Он видел, он чувствовал, что запутался в жизни, что не видит выхода из того тупика, в который загнал себя сам. Но он знал, ради чего жертвует личным счастьем, знал, от чего не сможет никогда отказаться. Эта страсть, словно всепожирающая богиня Морфа, перемолола его жизнь и теперь выплевывала из черной пасти то, что осталось от него. Этой страстью была великокняжеская власть.
Он мог настоять, чтобы Зарена осталась в Киеве, чтобы по-прежнему встречала его в своем доме. Но он чувствовал, что прежних светлых дней не вернуть, а именно это он больше всего ценил в их отношениях.
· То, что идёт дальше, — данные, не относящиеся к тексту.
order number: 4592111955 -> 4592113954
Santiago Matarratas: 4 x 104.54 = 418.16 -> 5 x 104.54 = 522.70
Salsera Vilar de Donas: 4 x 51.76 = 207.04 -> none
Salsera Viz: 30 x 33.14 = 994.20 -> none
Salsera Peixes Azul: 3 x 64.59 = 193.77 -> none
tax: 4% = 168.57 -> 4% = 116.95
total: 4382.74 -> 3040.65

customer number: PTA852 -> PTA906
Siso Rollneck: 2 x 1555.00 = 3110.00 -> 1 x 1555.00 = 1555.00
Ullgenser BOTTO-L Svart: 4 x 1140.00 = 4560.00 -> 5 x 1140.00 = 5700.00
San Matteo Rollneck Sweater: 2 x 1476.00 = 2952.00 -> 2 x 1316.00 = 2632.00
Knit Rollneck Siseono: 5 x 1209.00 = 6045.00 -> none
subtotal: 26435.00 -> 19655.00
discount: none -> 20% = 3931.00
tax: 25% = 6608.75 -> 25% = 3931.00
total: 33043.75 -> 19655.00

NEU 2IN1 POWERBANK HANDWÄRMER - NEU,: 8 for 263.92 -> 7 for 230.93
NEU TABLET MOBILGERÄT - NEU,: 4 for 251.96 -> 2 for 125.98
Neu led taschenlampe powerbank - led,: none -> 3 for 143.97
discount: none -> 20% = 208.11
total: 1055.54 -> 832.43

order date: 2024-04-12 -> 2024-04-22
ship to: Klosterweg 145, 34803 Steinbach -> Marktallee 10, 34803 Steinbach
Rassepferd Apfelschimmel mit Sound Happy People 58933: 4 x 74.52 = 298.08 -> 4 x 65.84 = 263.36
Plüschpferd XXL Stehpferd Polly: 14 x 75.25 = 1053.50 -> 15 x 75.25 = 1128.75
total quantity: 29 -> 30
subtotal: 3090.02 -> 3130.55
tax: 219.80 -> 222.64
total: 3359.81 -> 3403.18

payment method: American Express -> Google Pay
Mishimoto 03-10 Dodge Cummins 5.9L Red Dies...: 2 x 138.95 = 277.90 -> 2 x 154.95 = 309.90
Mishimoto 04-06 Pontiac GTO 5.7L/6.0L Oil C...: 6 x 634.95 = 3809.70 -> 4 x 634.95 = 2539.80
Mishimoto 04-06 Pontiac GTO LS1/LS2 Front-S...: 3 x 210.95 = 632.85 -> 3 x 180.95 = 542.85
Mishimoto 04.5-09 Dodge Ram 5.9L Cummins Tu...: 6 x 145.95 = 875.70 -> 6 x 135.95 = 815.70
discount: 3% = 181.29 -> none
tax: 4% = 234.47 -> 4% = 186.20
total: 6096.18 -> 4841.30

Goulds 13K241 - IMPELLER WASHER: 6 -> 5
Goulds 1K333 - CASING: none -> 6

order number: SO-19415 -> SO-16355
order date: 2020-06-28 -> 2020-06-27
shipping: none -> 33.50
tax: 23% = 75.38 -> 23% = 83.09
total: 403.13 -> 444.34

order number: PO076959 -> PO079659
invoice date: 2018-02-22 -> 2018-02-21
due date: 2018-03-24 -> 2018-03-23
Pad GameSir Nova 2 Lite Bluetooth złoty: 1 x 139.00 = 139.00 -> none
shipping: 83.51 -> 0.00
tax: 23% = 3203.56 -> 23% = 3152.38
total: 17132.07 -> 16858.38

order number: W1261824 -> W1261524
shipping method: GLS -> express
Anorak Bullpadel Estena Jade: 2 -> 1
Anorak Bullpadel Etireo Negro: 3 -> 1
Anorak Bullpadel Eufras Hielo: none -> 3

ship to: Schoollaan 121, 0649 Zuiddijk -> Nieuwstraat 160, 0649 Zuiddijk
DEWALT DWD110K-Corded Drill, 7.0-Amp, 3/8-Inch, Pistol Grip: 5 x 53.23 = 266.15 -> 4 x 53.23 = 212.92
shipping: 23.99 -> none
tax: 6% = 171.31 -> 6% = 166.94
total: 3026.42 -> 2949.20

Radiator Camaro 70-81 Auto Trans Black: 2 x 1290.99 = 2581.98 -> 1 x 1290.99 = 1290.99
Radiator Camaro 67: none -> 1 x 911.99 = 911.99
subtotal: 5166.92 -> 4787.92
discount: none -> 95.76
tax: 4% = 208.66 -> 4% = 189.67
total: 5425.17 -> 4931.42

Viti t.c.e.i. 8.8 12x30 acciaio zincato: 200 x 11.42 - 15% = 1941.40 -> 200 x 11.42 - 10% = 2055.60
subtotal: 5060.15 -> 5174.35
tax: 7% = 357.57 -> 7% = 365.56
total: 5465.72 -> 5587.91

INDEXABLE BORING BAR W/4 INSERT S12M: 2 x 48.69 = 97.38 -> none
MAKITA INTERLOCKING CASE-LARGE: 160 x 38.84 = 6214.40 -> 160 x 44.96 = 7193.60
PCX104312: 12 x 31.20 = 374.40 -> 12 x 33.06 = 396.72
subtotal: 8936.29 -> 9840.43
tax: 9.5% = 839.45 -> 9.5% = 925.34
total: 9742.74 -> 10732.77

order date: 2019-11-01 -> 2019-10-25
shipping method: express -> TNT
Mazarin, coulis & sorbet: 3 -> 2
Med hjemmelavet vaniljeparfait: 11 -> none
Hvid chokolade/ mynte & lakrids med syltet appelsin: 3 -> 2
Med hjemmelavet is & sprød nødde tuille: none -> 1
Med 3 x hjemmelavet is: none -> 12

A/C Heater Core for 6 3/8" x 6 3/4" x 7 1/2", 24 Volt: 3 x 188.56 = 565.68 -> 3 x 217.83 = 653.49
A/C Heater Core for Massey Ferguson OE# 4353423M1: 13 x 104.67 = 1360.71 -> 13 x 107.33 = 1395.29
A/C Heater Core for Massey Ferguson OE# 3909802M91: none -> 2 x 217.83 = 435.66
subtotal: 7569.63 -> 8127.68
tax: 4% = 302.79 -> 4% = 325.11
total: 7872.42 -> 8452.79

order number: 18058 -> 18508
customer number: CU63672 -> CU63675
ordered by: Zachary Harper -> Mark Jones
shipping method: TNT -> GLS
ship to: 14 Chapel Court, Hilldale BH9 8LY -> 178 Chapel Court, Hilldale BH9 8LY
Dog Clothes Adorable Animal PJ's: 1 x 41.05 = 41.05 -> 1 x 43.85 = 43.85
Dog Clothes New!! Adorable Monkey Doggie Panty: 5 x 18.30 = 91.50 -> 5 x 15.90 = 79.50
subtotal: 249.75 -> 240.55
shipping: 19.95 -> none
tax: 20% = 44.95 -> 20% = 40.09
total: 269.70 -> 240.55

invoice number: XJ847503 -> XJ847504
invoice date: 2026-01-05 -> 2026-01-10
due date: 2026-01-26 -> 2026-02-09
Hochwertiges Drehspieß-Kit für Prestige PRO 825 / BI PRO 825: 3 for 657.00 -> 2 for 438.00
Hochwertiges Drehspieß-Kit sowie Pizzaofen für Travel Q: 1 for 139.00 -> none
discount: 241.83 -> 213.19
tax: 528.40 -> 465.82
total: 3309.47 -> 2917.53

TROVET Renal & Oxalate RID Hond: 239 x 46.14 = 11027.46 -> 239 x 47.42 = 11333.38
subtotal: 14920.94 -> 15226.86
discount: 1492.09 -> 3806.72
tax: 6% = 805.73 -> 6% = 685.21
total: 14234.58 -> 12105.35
Душой и сердцем она будет тянуться к новой жизни, и если лишить ее этой возможности, то и она тоже станет несчастной.
И он сказал:
– Пусть будет по-твоему…
И потянулись у Игоря однообразные дни, месяцы, годы. Одна отрада и радость у него осталась – сын Святослав. Пошел он характером не в него, спокойного и уравновешенного, а скорее в Ольгу или деда Рюрика; был смелым, напористым, любил игры в войну, целыми днями бегал со сверстниками по окрестностям, сражаясь деревянными мечами и пиками. Игорь назначил ему воспитателем воеводу Свенельда, которому безгранично доверял. Святослав порой забегал в горницу, наспех перехватывал еду и вновь убегал. «Будет из него отчаянный вояка!» – с гордостью думал Игорь. В нем одном теперь был смысл его жизни.